> _Data excerpts_
◇ ◇ ◇
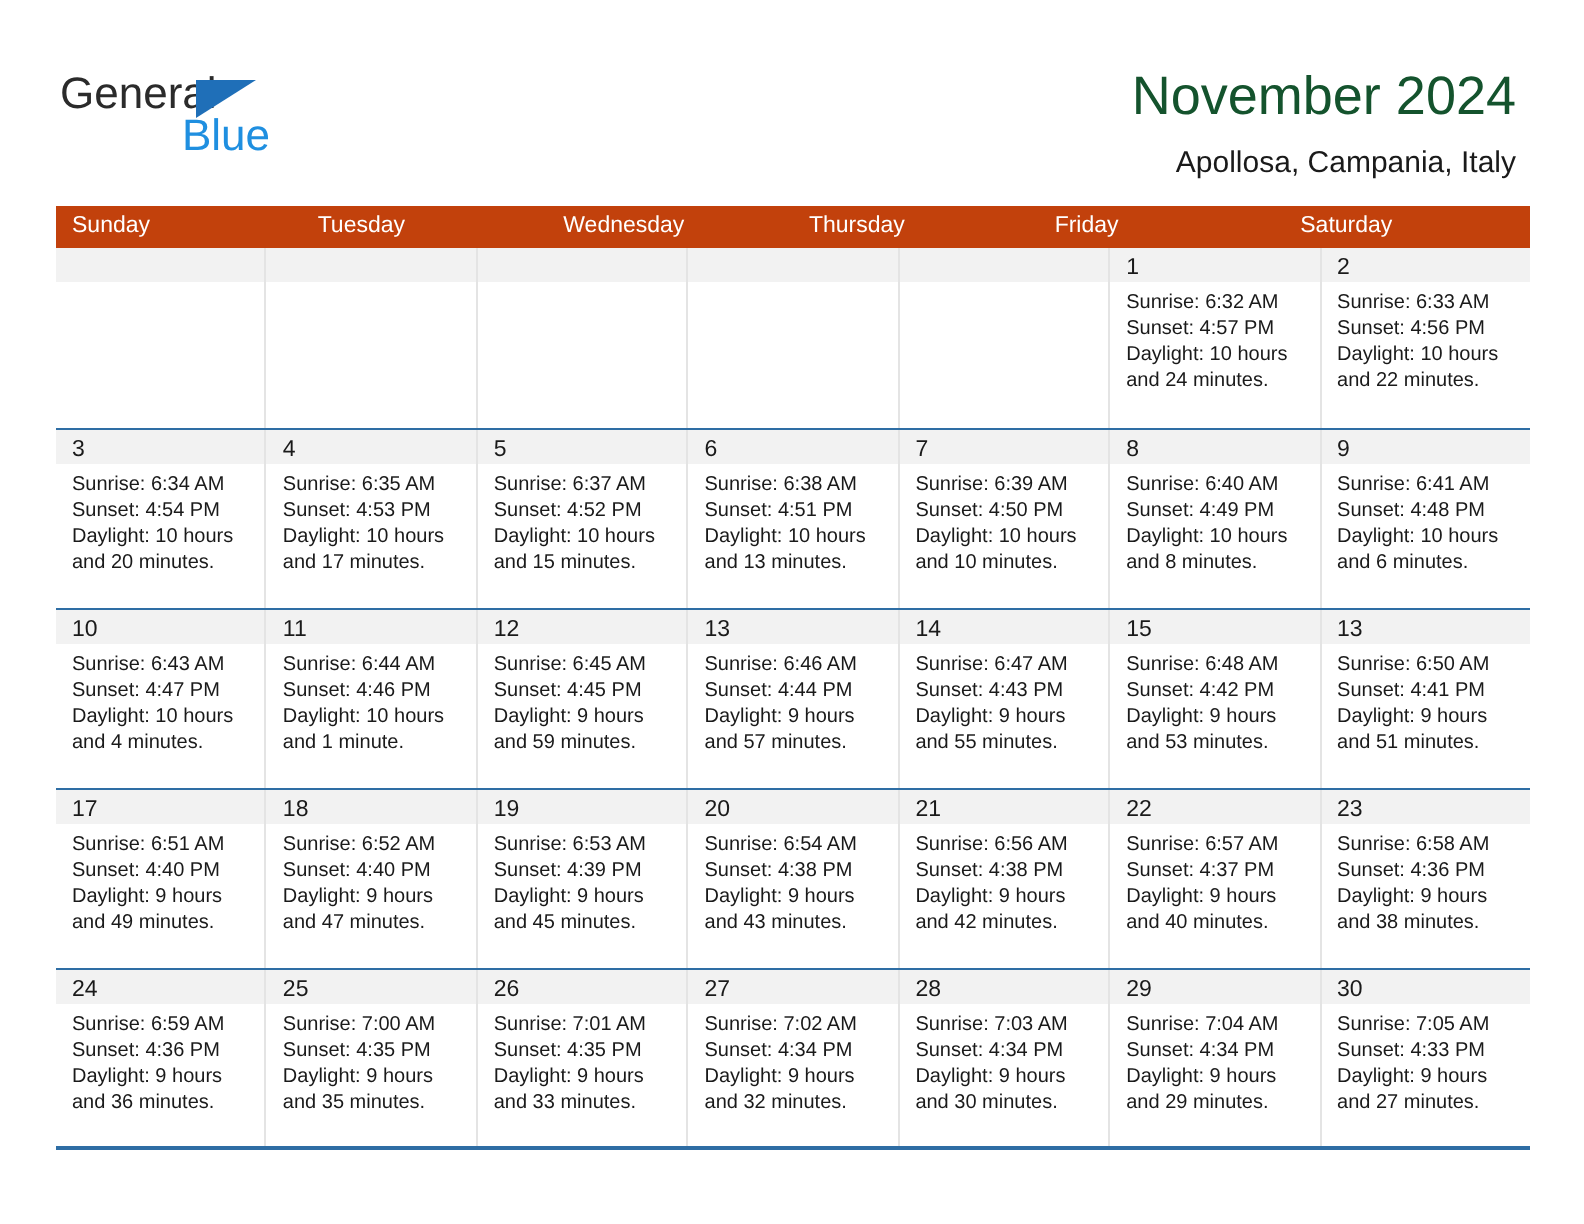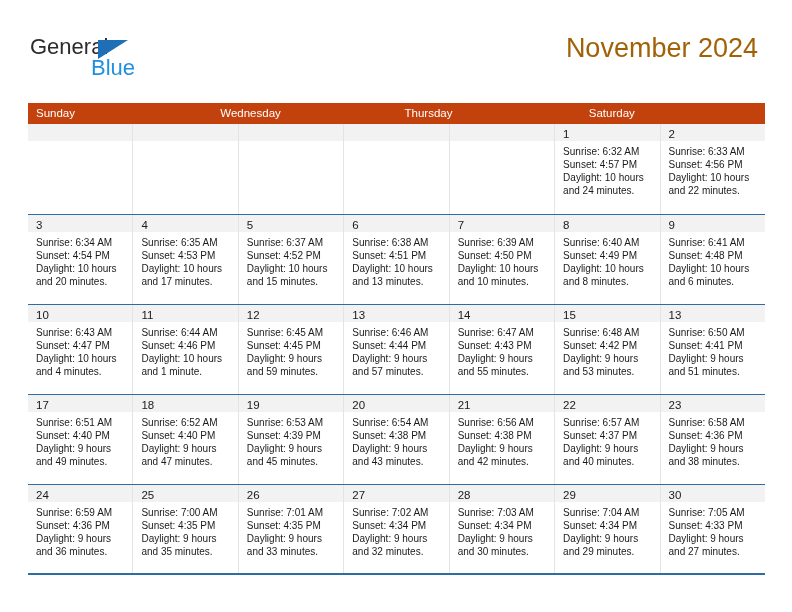--- a/index.html
+++ b/index.html
@@ -74,7 +74,7 @@
   }
   .cal-title {
     font-size: 27px;
-    color: #a16207;
+    color: #14532d;
     line-height: 32px;
     white-space: nowrap;
     font-weight: normal;

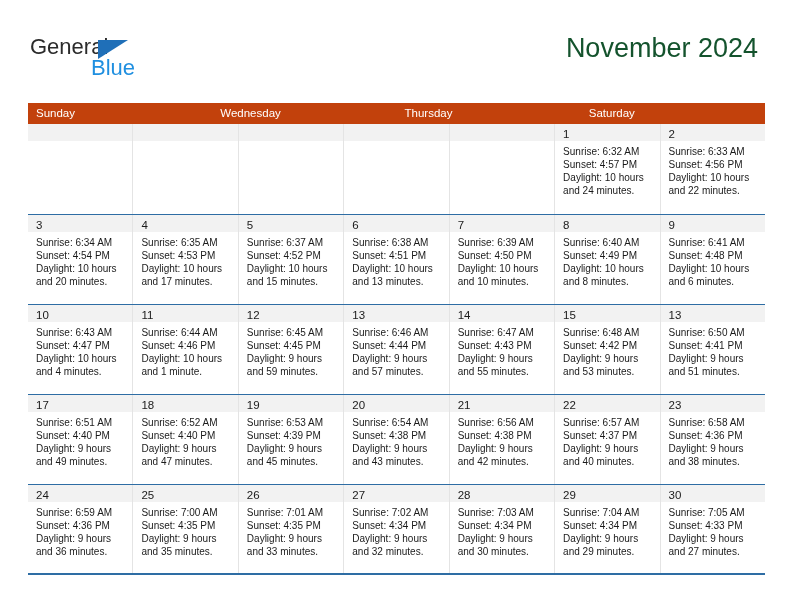--- a/index.html
+++ b/index.html
@@ -179,6 +179,7 @@
 
     <div class="title-block">
       <div class="cal-title">November 2024</div>
+      <div class="cal-subtitle">Apollosa, Campania, Italy</div>
     </div>
 
   </div>

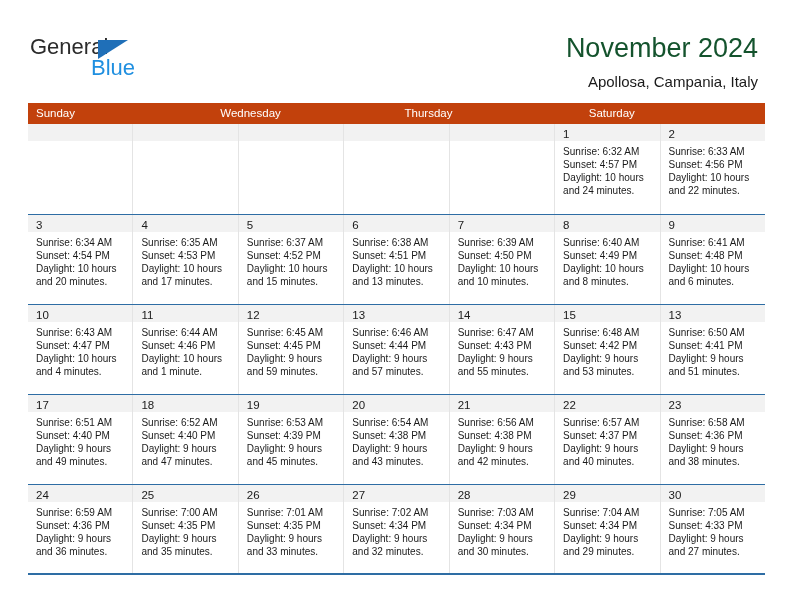--- a/index.html
+++ b/index.html
@@ -188,6 +188,7 @@
 
     <div class="weekday-row">
       <div class="weekday-cell">Sunday</div>
+      <div class="weekday-cell">Tuesday</div>
       <div class="weekday-cell">Wednesday</div>
       <div class="weekday-cell">Thursday</div>
       <div class="weekday-cell">Saturday</div>

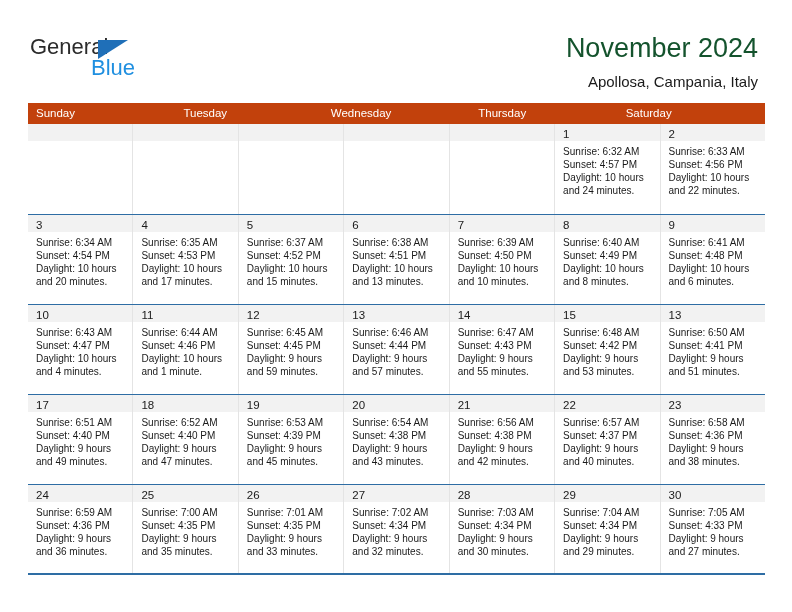--- a/index.html
+++ b/index.html
@@ -191,6 +191,7 @@
       <div class="weekday-cell">Tuesday</div>
       <div class="weekday-cell">Wednesday</div>
       <div class="weekday-cell">Thursday</div>
+      <div class="weekday-cell">Friday</div>
       <div class="weekday-cell">Saturday</div>
     </div>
◇ ◇ ◇
> _Exercise description_
The required output is every line above that contains the string "cell".

> _Task output_
       <div class="weekday-cell">Sunday</div>
+      <div class="weekday-cell">Tuesday</div>
       <div class="weekday-cell">Wednesday</div>
       <div class="weekday-cell">Thursday</div>
       <div class="weekday-cell">Saturday</div>
       <div class="weekday-cell">Tuesday</div>
       <div class="weekday-cell">Wednesday</div>
       <div class="weekday-cell">Thursday</div>
+      <div class="weekday-cell">Friday</div>
       <div class="weekday-cell">Saturday</div>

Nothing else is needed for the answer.